> Problem details
Could you repeat every record below exactly, leaving out the pictures?

> Exercise materials
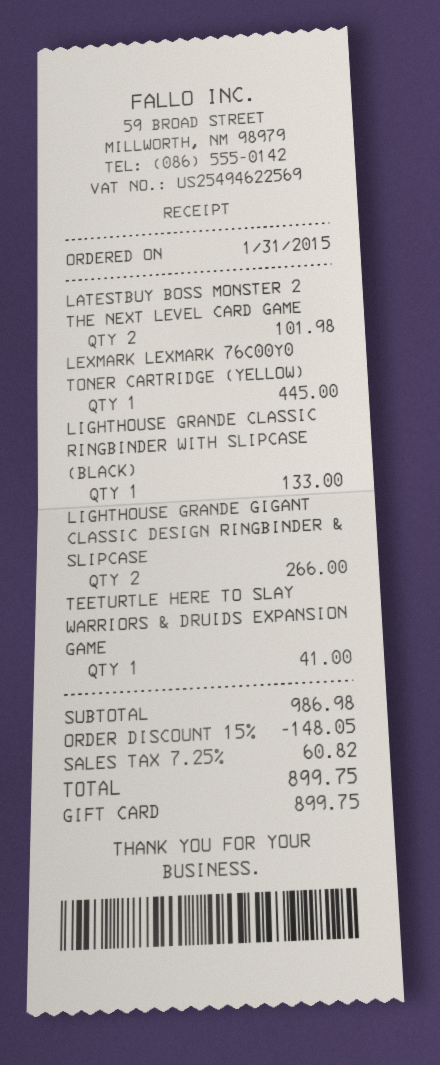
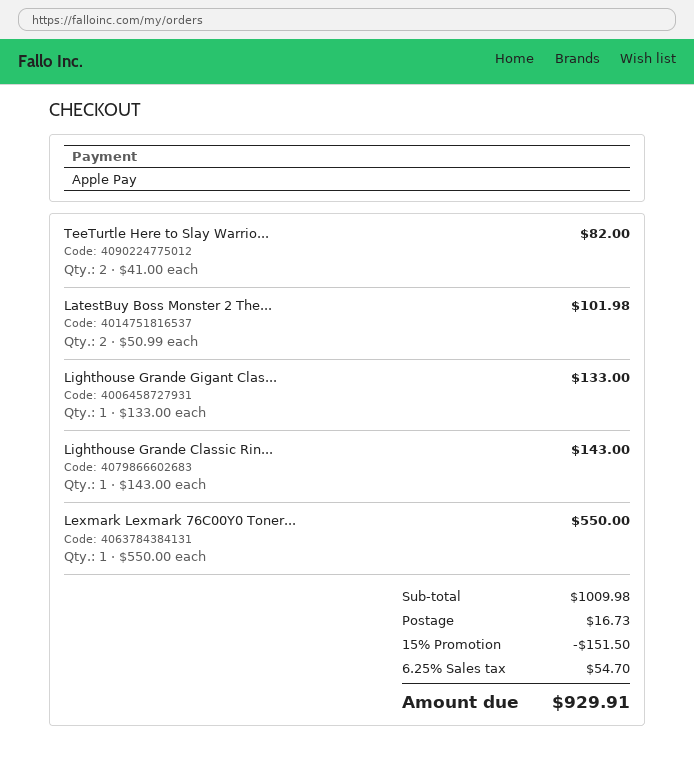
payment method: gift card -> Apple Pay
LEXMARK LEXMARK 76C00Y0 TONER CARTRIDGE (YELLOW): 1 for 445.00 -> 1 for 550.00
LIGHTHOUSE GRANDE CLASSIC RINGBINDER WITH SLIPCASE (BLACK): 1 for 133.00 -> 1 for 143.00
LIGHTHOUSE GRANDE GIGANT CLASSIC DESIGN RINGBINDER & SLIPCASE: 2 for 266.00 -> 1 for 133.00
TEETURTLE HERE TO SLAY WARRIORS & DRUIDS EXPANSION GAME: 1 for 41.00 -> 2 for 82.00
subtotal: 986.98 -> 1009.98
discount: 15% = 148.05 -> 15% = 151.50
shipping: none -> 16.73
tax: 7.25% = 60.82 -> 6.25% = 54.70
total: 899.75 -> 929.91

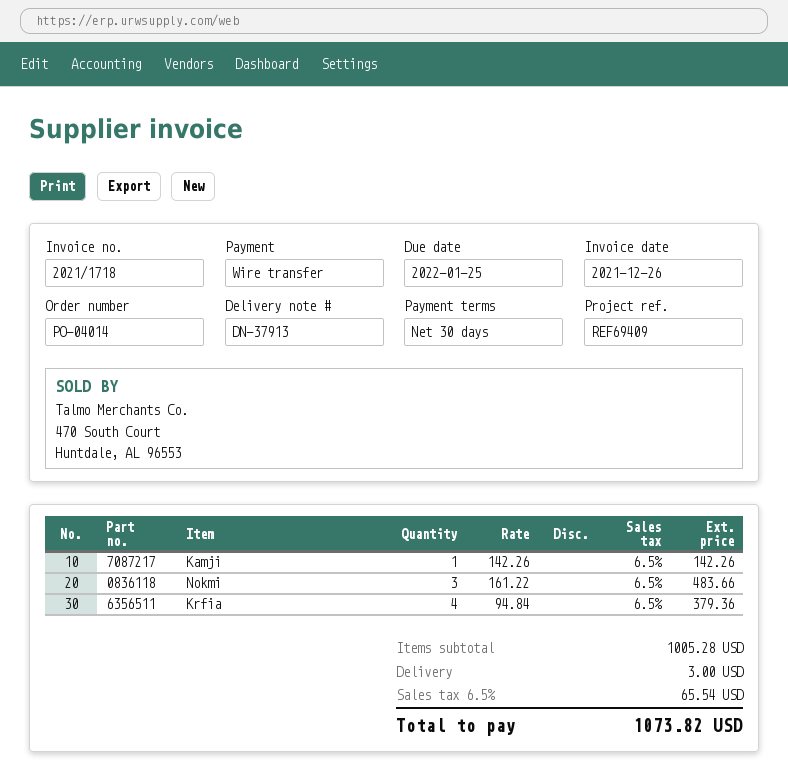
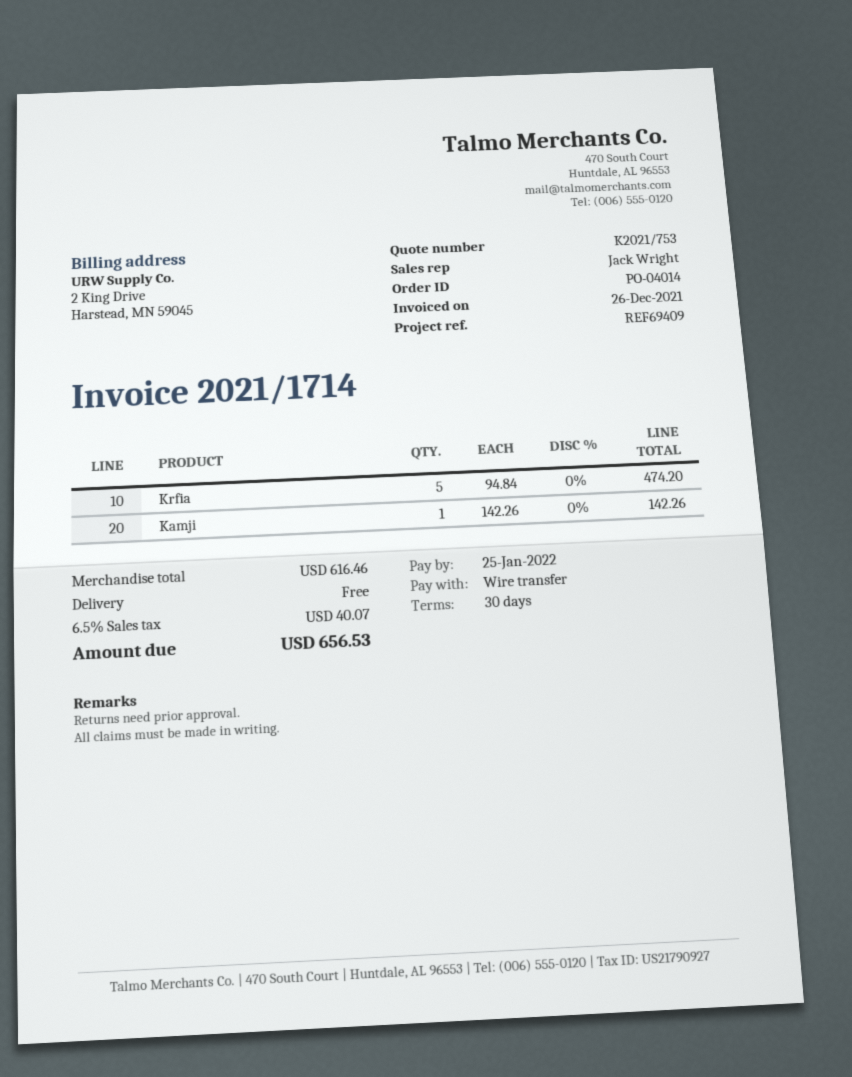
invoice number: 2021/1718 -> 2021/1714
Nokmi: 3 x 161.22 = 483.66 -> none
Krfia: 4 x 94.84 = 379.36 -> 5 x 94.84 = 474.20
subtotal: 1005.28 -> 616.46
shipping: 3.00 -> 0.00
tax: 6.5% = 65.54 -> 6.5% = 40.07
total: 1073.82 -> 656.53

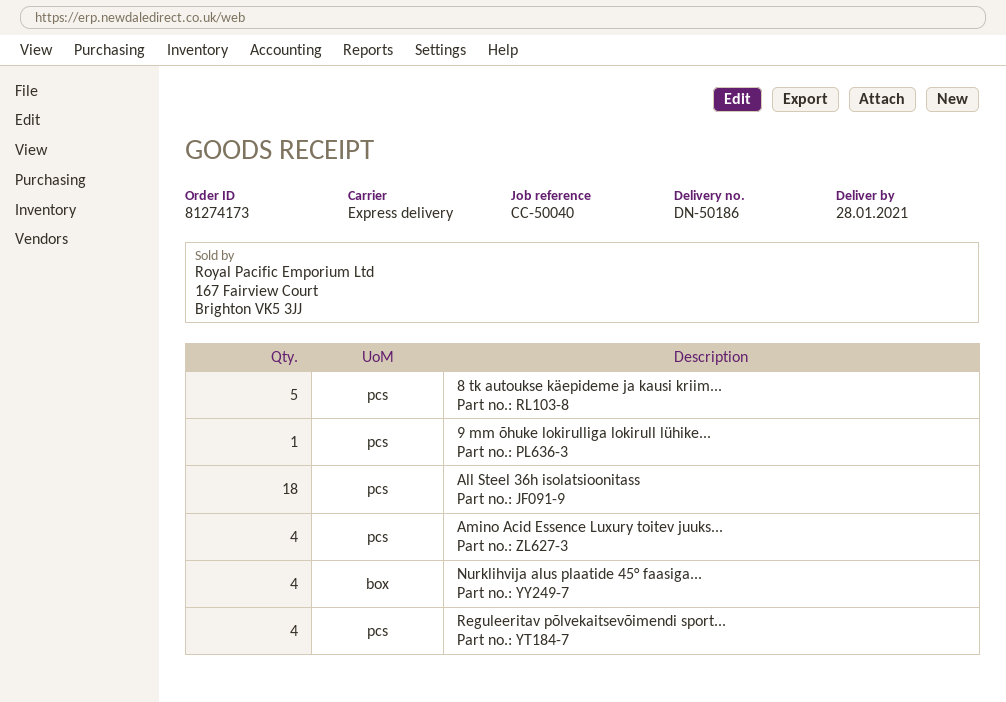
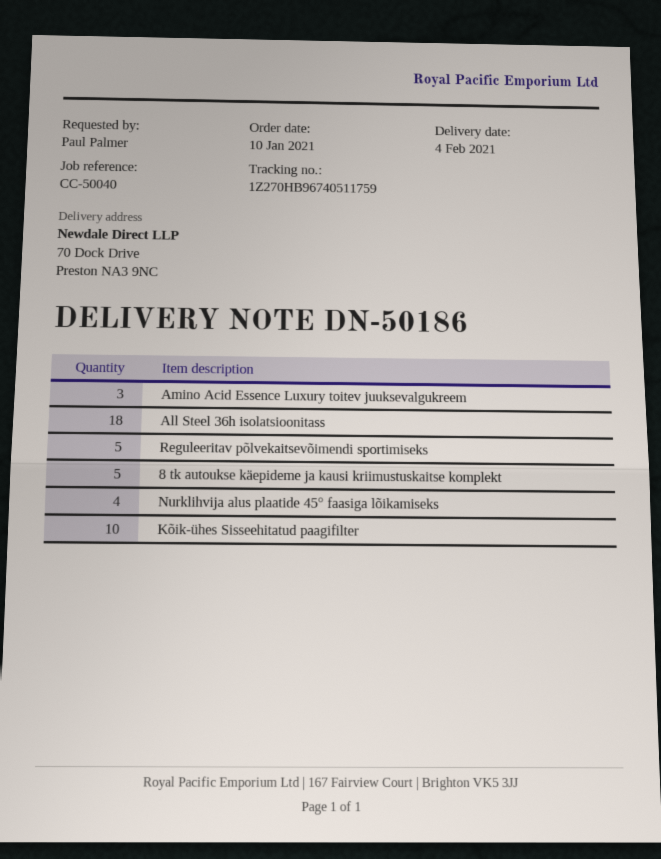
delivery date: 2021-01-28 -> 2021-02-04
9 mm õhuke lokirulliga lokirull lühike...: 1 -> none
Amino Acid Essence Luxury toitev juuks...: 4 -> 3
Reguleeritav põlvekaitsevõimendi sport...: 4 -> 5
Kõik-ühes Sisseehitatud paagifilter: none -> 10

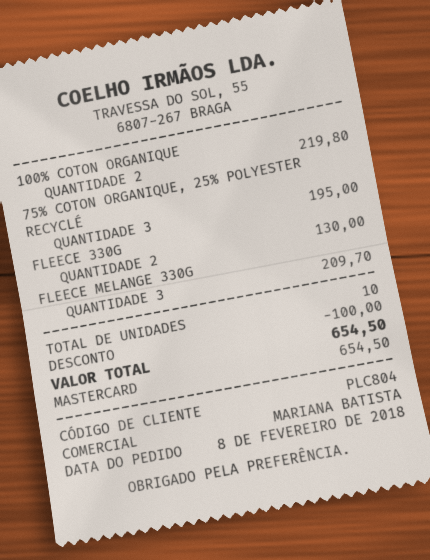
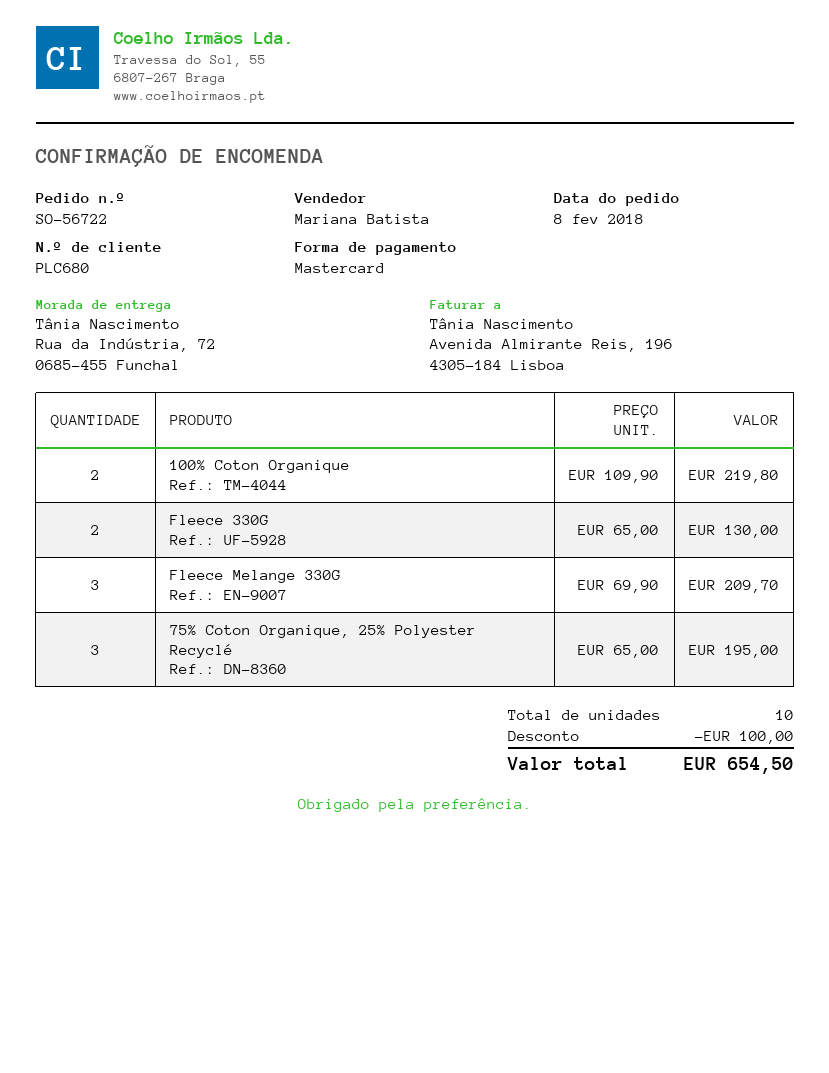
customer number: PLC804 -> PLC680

> Answer section
payment method: gift card -> Apple Pay
LEXMARK LEXMARK 76C00Y0 TONER CARTRIDGE (YELLOW): 1 for 445.00 -> 1 for 550.00
LIGHTHOUSE GRANDE CLASSIC RINGBINDER WITH SLIPCASE (BLACK): 1 for 133.00 -> 1 for 143.00
LIGHTHOUSE GRANDE GIGANT CLASSIC DESIGN RINGBINDER & SLIPCASE: 2 for 266.00 -> 1 for 133.00
TEETURTLE HERE TO SLAY WARRIORS & DRUIDS EXPANSION GAME: 1 for 41.00 -> 2 for 82.00
subtotal: 986.98 -> 1009.98
discount: 15% = 148.05 -> 15% = 151.50
shipping: none -> 16.73
tax: 7.25% = 60.82 -> 6.25% = 54.70
total: 899.75 -> 929.91

invoice number: 2021/1718 -> 2021/1714
Nokmi: 3 x 161.22 = 483.66 -> none
Krfia: 4 x 94.84 = 379.36 -> 5 x 94.84 = 474.20
subtotal: 1005.28 -> 616.46
shipping: 3.00 -> 0.00
tax: 6.5% = 65.54 -> 6.5% = 40.07
total: 1073.82 -> 656.53

delivery date: 2021-01-28 -> 2021-02-04
9 mm õhuke lokirulliga lokirull lühike...: 1 -> none
Amino Acid Essence Luxury toitev juuks...: 4 -> 3
Reguleeritav põlvekaitsevõimendi sport...: 4 -> 5
Kõik-ühes Sisseehitatud paagifilter: none -> 10

customer number: PLC804 -> PLC680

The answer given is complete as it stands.